#### Assignment:
For the word "none", tally the lines of the data that contain it and give the tally alone.

Source records
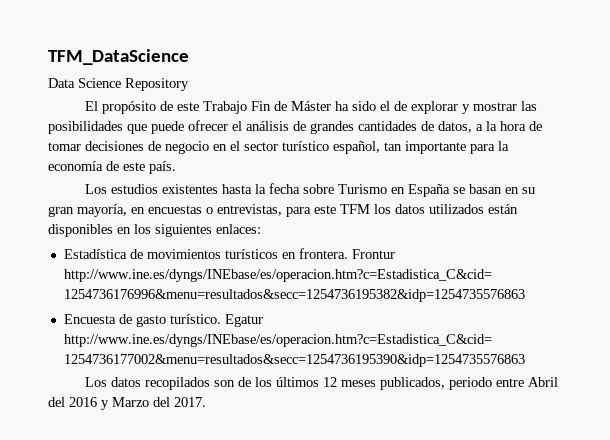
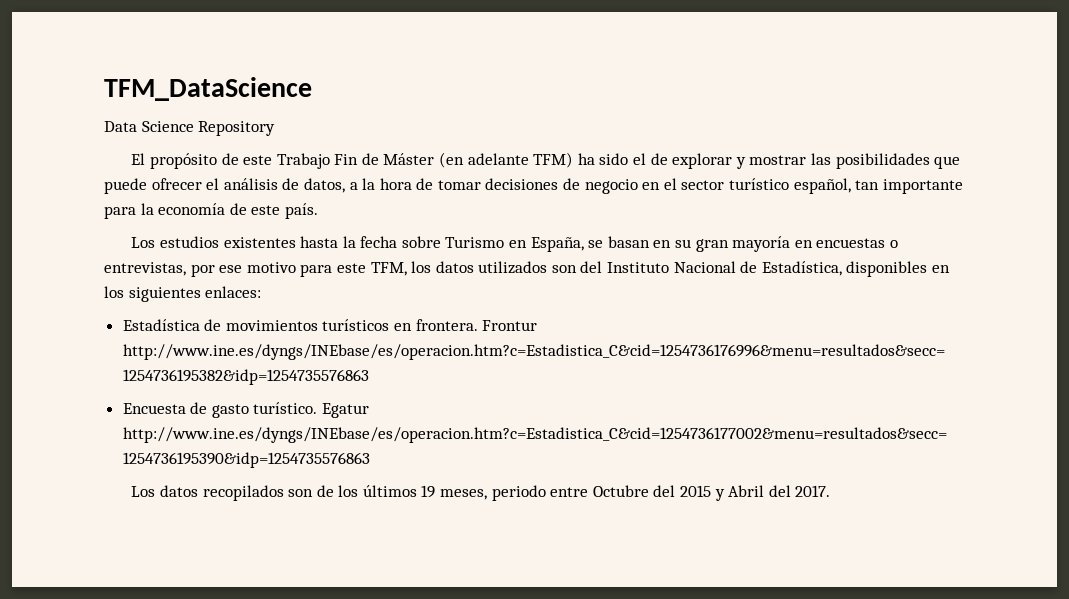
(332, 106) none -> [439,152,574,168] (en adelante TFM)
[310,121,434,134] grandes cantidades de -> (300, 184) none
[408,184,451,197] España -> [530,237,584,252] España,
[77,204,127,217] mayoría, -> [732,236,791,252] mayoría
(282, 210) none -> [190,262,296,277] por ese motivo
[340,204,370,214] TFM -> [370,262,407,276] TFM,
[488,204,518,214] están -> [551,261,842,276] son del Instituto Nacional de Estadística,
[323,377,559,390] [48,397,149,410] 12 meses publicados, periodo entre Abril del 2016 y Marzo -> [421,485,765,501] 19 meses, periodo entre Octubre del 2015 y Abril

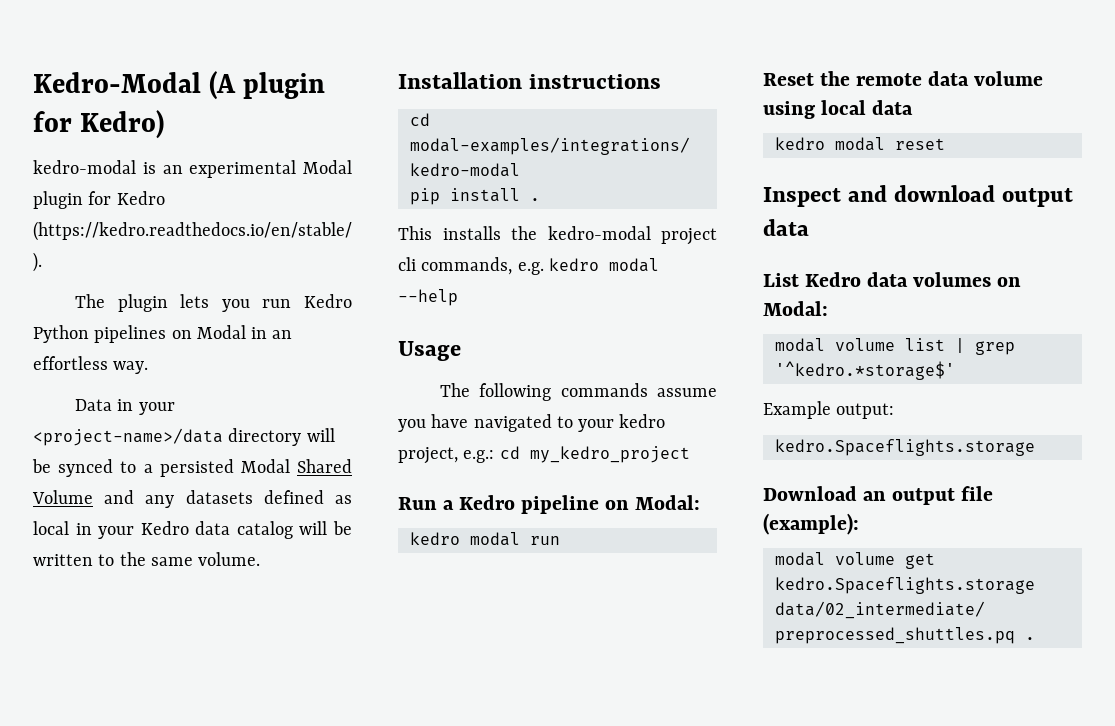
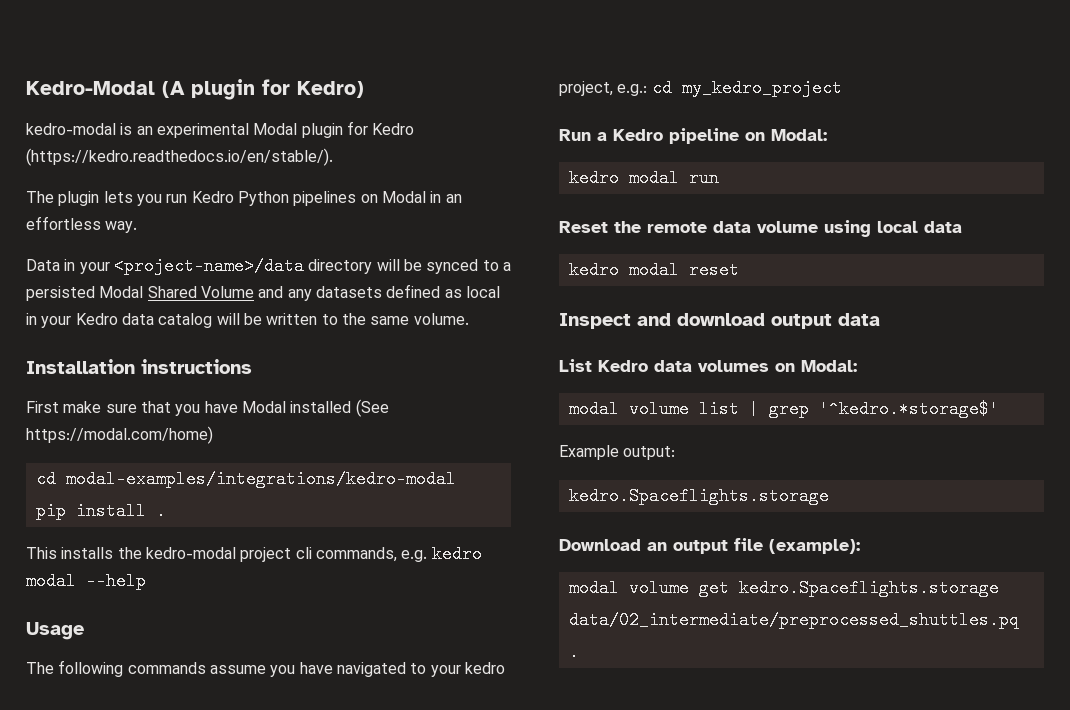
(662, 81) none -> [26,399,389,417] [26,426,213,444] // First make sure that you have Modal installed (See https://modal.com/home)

#### Task output:
4